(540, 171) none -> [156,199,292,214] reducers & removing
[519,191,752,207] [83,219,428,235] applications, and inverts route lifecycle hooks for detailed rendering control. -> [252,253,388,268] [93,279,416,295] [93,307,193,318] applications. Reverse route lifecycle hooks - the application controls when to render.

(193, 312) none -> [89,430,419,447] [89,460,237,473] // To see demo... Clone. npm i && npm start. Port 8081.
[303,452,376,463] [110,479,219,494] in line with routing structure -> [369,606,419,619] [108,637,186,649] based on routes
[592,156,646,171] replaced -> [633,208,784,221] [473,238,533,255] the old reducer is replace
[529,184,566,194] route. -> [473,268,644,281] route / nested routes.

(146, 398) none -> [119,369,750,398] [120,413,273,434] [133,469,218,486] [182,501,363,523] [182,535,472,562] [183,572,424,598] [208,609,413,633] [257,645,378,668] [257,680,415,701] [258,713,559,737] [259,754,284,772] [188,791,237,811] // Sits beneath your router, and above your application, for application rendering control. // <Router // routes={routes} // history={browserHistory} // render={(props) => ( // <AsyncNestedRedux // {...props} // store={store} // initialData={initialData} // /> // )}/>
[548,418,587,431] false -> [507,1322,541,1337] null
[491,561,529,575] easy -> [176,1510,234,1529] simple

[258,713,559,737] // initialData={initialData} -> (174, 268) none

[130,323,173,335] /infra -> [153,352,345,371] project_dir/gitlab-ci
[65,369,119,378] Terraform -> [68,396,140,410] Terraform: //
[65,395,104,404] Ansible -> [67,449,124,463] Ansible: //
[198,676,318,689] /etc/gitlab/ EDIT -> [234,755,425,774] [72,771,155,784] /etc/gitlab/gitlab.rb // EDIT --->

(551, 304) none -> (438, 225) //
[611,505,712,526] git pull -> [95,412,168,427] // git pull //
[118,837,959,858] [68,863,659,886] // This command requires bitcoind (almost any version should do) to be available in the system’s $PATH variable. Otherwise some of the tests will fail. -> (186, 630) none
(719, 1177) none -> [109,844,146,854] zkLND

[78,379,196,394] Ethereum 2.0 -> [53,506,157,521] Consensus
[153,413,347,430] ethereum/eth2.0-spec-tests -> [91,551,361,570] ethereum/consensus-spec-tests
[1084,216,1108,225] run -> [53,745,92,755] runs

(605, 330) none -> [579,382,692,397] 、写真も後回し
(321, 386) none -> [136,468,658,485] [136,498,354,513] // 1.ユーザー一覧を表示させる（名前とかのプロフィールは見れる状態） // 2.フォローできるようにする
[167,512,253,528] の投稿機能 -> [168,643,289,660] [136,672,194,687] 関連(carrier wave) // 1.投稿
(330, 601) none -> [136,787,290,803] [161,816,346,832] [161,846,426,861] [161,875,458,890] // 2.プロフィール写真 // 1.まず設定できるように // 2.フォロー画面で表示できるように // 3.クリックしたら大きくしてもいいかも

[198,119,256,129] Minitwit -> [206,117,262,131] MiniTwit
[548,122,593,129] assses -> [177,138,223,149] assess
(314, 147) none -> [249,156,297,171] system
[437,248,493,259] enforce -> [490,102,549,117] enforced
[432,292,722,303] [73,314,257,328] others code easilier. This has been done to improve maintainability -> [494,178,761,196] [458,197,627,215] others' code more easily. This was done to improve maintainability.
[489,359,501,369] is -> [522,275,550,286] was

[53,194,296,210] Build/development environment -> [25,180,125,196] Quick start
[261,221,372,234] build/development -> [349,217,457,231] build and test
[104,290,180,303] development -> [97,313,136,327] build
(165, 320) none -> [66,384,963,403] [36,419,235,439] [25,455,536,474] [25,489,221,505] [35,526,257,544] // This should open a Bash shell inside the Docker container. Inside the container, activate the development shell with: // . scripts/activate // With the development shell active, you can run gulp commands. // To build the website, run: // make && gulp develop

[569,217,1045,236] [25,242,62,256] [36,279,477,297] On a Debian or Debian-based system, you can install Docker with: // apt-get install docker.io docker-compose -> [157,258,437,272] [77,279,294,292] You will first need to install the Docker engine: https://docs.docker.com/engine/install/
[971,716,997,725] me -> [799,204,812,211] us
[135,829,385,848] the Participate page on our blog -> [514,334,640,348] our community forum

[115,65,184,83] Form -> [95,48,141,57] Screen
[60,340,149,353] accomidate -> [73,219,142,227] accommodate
========================
§ **WHAT THIS TASK INVOLVES**
This task calls for every entry above to be transcribed exactly.

§ **ANSWER BOX**
(540, 171) none -> [156,199,292,214] reducers & removing
[519,191,752,207] [83,219,428,235] applications, and inverts route lifecycle hooks for detailed rendering control. -> [252,253,388,268] [93,279,416,295] [93,307,193,318] applications. Reverse route lifecycle hooks - the application controls when to render.

(193, 312) none -> [89,430,419,447] [89,460,237,473] // To see demo... Clone. npm i && npm start. Port 8081.
[303,452,376,463] [110,479,219,494] in line with routing structure -> [369,606,419,619] [108,637,186,649] based on routes
[592,156,646,171] replaced -> [633,208,784,221] [473,238,533,255] the old reducer is replace
[529,184,566,194] route. -> [473,268,644,281] route / nested routes.

(146, 398) none -> [119,369,750,398] [120,413,273,434] [133,469,218,486] [182,501,363,523] [182,535,472,562] [183,572,424,598] [208,609,413,633] [257,645,378,668] [257,680,415,701] [258,713,559,737] [259,754,284,772] [188,791,237,811] // Sits beneath your router, and above your application, for application rendering control. // <Router // routes={routes} // history={browserHistory} // render={(props) => ( // <AsyncNestedRedux // {...props} // store={store} // initialData={initialData} // /> // )}/>
[548,418,587,431] false -> [507,1322,541,1337] null
[491,561,529,575] easy -> [176,1510,234,1529] simple

[258,713,559,737] // initialData={initialData} -> (174, 268) none

[130,323,173,335] /infra -> [153,352,345,371] project_dir/gitlab-ci
[65,369,119,378] Terraform -> [68,396,140,410] Terraform: //
[65,395,104,404] Ansible -> [67,449,124,463] Ansible: //
[198,676,318,689] /etc/gitlab/ EDIT -> [234,755,425,774] [72,771,155,784] /etc/gitlab/gitlab.rb // EDIT --->

(551, 304) none -> (438, 225) //
[611,505,712,526] git pull -> [95,412,168,427] // git pull //
[118,837,959,858] [68,863,659,886] // This command requires bitcoind (almost any version should do) to be available in the system’s $PATH variable. Otherwise some of the tests will fail. -> (186, 630) none
(719, 1177) none -> [109,844,146,854] zkLND

[78,379,196,394] Ethereum 2.0 -> [53,506,157,521] Consensus
[153,413,347,430] ethereum/eth2.0-spec-tests -> [91,551,361,570] ethereum/consensus-spec-tests
[1084,216,1108,225] run -> [53,745,92,755] runs

(605, 330) none -> [579,382,692,397] 、写真も後回し
(321, 386) none -> [136,468,658,485] [136,498,354,513] // 1.ユーザー一覧を表示させる（名前とかのプロフィールは見れる状態） // 2.フォローできるようにする
[167,512,253,528] の投稿機能 -> [168,643,289,660] [136,672,194,687] 関連(carrier wave) // 1.投稿
(330, 601) none -> [136,787,290,803] [161,816,346,832] [161,846,426,861] [161,875,458,890] // 2.プロフィール写真 // 1.まず設定できるように // 2.フォロー画面で表示できるように // 3.クリックしたら大きくしてもいいかも

[198,119,256,129] Minitwit -> [206,117,262,131] MiniTwit
[548,122,593,129] assses -> [177,138,223,149] assess
(314, 147) none -> [249,156,297,171] system
[437,248,493,259] enforce -> [490,102,549,117] enforced
[432,292,722,303] [73,314,257,328] others code easilier. This has been done to improve maintainability -> [494,178,761,196] [458,197,627,215] others' code more easily. This was done to improve maintainability.
[489,359,501,369] is -> [522,275,550,286] was

[53,194,296,210] Build/development environment -> [25,180,125,196] Quick start
[261,221,372,234] build/development -> [349,217,457,231] build and test
[104,290,180,303] development -> [97,313,136,327] build
(165, 320) none -> [66,384,963,403] [36,419,235,439] [25,455,536,474] [25,489,221,505] [35,526,257,544] // This should open a Bash shell inside the Docker container. Inside the container, activate the development shell with: // . scripts/activate // With the development shell active, you can run gulp commands. // To build the website, run: // make && gulp develop

[569,217,1045,236] [25,242,62,256] [36,279,477,297] On a Debian or Debian-based system, you can install Docker with: // apt-get install docker.io docker-compose -> [157,258,437,272] [77,279,294,292] You will first need to install the Docker engine: https://docs.docker.com/engine/install/
[971,716,997,725] me -> [799,204,812,211] us
[135,829,385,848] the Participate page on our blog -> [514,334,640,348] our community forum

[115,65,184,83] Form -> [95,48,141,57] Screen
[60,340,149,353] accomidate -> [73,219,142,227] accommodate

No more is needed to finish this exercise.